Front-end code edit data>
-- Opening Marker --
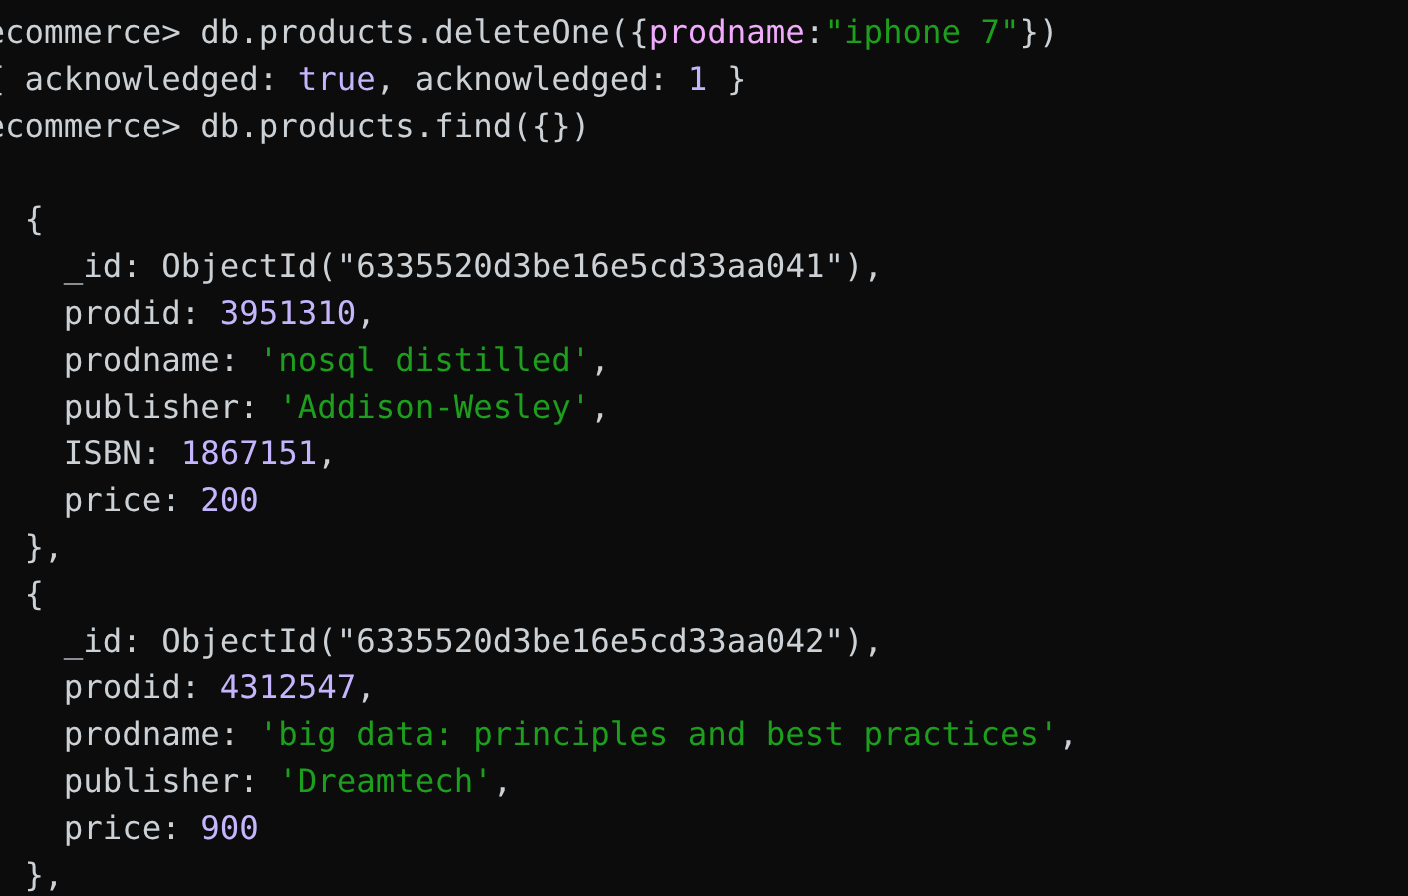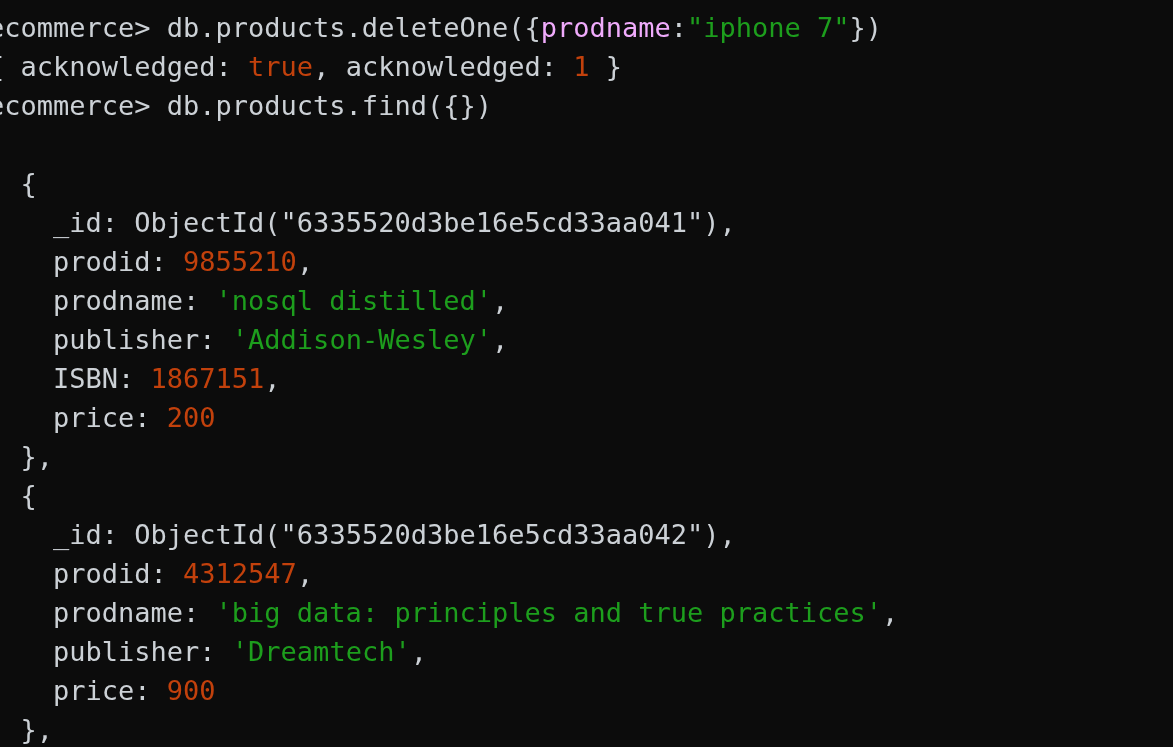--- a/index.html
+++ b/index.html
@@ -36,7 +36,7 @@
   .line span { white-space: pre; }
 
   .tok-plain  { color: #ccd1d6; }
-  .tok-num    { color: #c2410c; text-align: right; }
+  .tok-num    { color: #c4b5fd; text-align: right; }
   .tok-str    { color: #1d9e1d; }
   .tok-key    { color: #f0abfc; }
   .tok-punct  { color: #ccd1d6; }

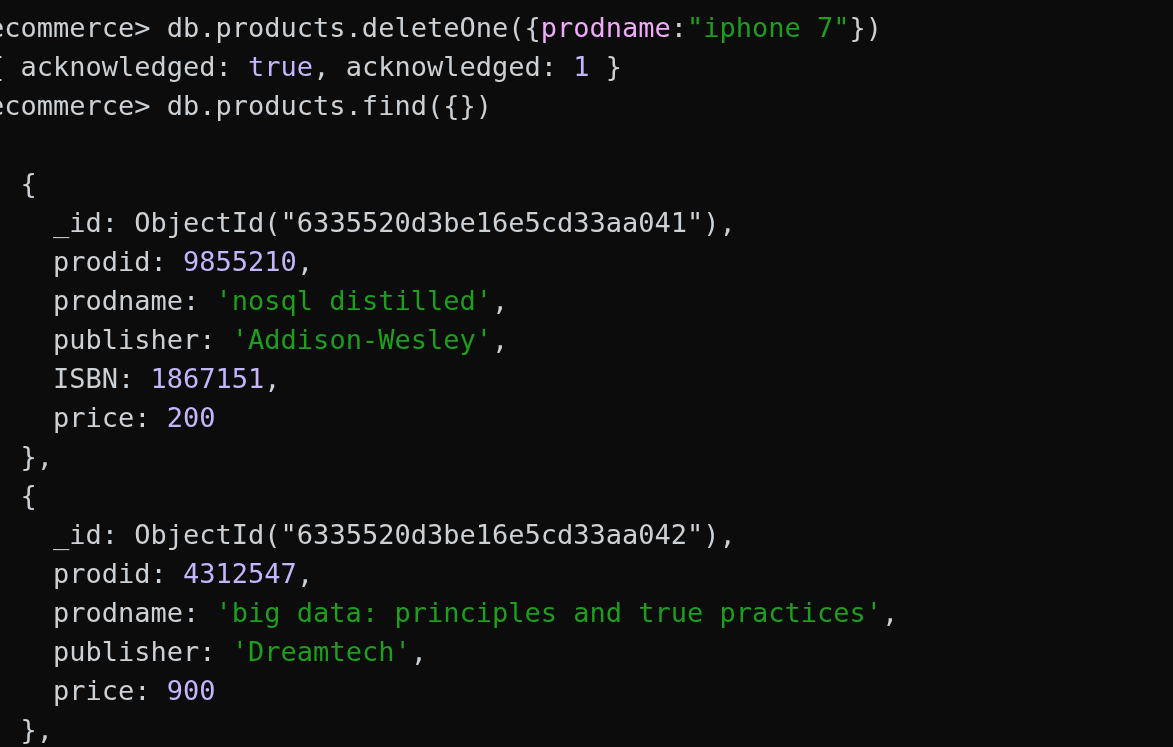--- a/index.html
+++ b/index.html
@@ -52,7 +52,7 @@
       <div class="line" style="top: 125px; left: -12px;"><span class="tok-plain">[</span></div>
       <div class="line" style="top: 164px; left: -12px;"><span class="tok-plain">  {</span></div>
       <div class="line" style="top: 203px; left: -12px;"><span class="tok-plain">    _id: ObjectId(</span><span class="tok-plain">"6335520d3be16e5cd33aa041"</span><span class="tok-plain">),</span></div>
-      <div class="line" style="top: 242px; left: -12px;"><span class="tok-plain">    prodid: </span><span class="tok-num">9855210</span><span class="tok-plain">,</span></div>
+      <div class="line" style="top: 242px; left: -12px;"><span class="tok-plain">    prodid: </span><span class="tok-num">3951310</span><span class="tok-plain">,</span></div>
       <div class="line" style="top: 281px; left: -12px;"><span class="tok-plain">    prodname: </span><span class="tok-str">'nosql distilled'</span><span class="tok-plain">,</span></div>
       <div class="line" style="top: 320px; left: -12px;"><span class="tok-plain">    publisher: </span><span class="tok-str">'Addison-Wesley'</span><span class="tok-plain">,</span></div>
       <div class="line" style="top: 359px; left: -12px;"><span class="tok-plain">    ISBN: </span><span class="tok-num">1867151</span><span class="tok-plain">,</span></div>

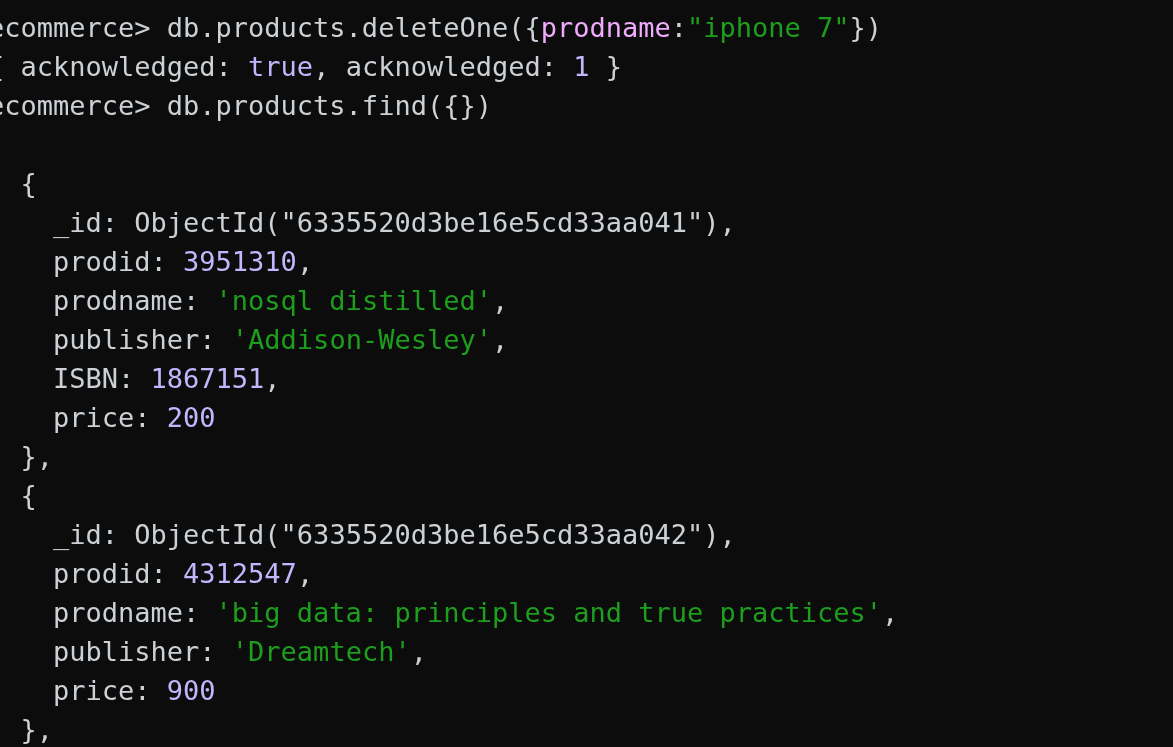--- a/index.html
+++ b/index.html
@@ -61,7 +61,7 @@
       <div class="line" style="top: 476px; left: -12px;"><span class="tok-plain">  {</span></div>
       <div class="line" style="top: 515px; left: -12px;"><span class="tok-plain">    _id: ObjectId(</span><span class="tok-plain">"6335520d3be16e5cd33aa042"</span><span class="tok-plain">),</span></div>
       <div class="line" style="top: 554px; left: -12px;"><span class="tok-plain">    prodid: </span><span class="tok-num">4312547</span><span class="tok-plain">,</span></div>
-      <div class="line" style="top: 593px; left: -12px;"><span class="tok-plain">    prodname: </span><span class="tok-str">'big data: principles and true practices'</span><span class="tok-plain">,</span></div>
+      <div class="line" style="top: 593px; left: -12px;"><span class="tok-plain">    prodname: </span><span class="tok-str">'big data: principles and best practices'</span><span class="tok-plain">,</span></div>
       <div class="line" style="top: 632px; left: -12px;"><span class="tok-plain">    publisher: </span><span class="tok-str">'Dreamtech'</span><span class="tok-plain">,</span></div>
       <div class="line" style="top: 671px; left: -12px;"><span class="tok-plain">    price: </span><span class="tok-num">900</span></div>
       <div class="line" style="top: 710px; left: -12px;"><span class="tok-plain">  },</span></div>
-- Closing Marker --
Your instructions>
Without the pictures, restate each entry exactly.

Output of the exercise>
--- a/index.html
+++ b/index.html
@@ -36,7 +36,7 @@
   .line span { white-space: pre; }
 
   .tok-plain  { color: #ccd1d6; }
-  .tok-num    { color: #c2410c; text-align: right; }
+  .tok-num    { color: #c4b5fd; text-align: right; }
   .tok-str    { color: #1d9e1d; }
   .tok-key    { color: #f0abfc; }
   .tok-punct  { color: #ccd1d6; }

--- a/index.html
+++ b/index.html
@@ -52,7 +52,7 @@
       <div class="line" style="top: 125px; left: -12px;"><span class="tok-plain">[</span></div>
       <div class="line" style="top: 164px; left: -12px;"><span class="tok-plain">  {</span></div>
       <div class="line" style="top: 203px; left: -12px;"><span class="tok-plain">    _id: ObjectId(</span><span class="tok-plain">"6335520d3be16e5cd33aa041"</span><span class="tok-plain">),</span></div>
-      <div class="line" style="top: 242px; left: -12px;"><span class="tok-plain">    prodid: </span><span class="tok-num">9855210</span><span class="tok-plain">,</span></div>
+      <div class="line" style="top: 242px; left: -12px;"><span class="tok-plain">    prodid: </span><span class="tok-num">3951310</span><span class="tok-plain">,</span></div>
       <div class="line" style="top: 281px; left: -12px;"><span class="tok-plain">    prodname: </span><span class="tok-str">'nosql distilled'</span><span class="tok-plain">,</span></div>
       <div class="line" style="top: 320px; left: -12px;"><span class="tok-plain">    publisher: </span><span class="tok-str">'Addison-Wesley'</span><span class="tok-plain">,</span></div>
       <div class="line" style="top: 359px; left: -12px;"><span class="tok-plain">    ISBN: </span><span class="tok-num">1867151</span><span class="tok-plain">,</span></div>

--- a/index.html
+++ b/index.html
@@ -61,7 +61,7 @@
       <div class="line" style="top: 476px; left: -12px;"><span class="tok-plain">  {</span></div>
       <div class="line" style="top: 515px; left: -12px;"><span class="tok-plain">    _id: ObjectId(</span><span class="tok-plain">"6335520d3be16e5cd33aa042"</span><span class="tok-plain">),</span></div>
       <div class="line" style="top: 554px; left: -12px;"><span class="tok-plain">    prodid: </span><span class="tok-num">4312547</span><span class="tok-plain">,</span></div>
-      <div class="line" style="top: 593px; left: -12px;"><span class="tok-plain">    prodname: </span><span class="tok-str">'big data: principles and true practices'</span><span class="tok-plain">,</span></div>
+      <div class="line" style="top: 593px; left: -12px;"><span class="tok-plain">    prodname: </span><span class="tok-str">'big data: principles and best practices'</span><span class="tok-plain">,</span></div>
       <div class="line" style="top: 632px; left: -12px;"><span class="tok-plain">    publisher: </span><span class="tok-str">'Dreamtech'</span><span class="tok-plain">,</span></div>
       <div class="line" style="top: 671px; left: -12px;"><span class="tok-plain">    price: </span><span class="tok-num">900</span></div>
       <div class="line" style="top: 710px; left: -12px;"><span class="tok-plain">  },</span></div>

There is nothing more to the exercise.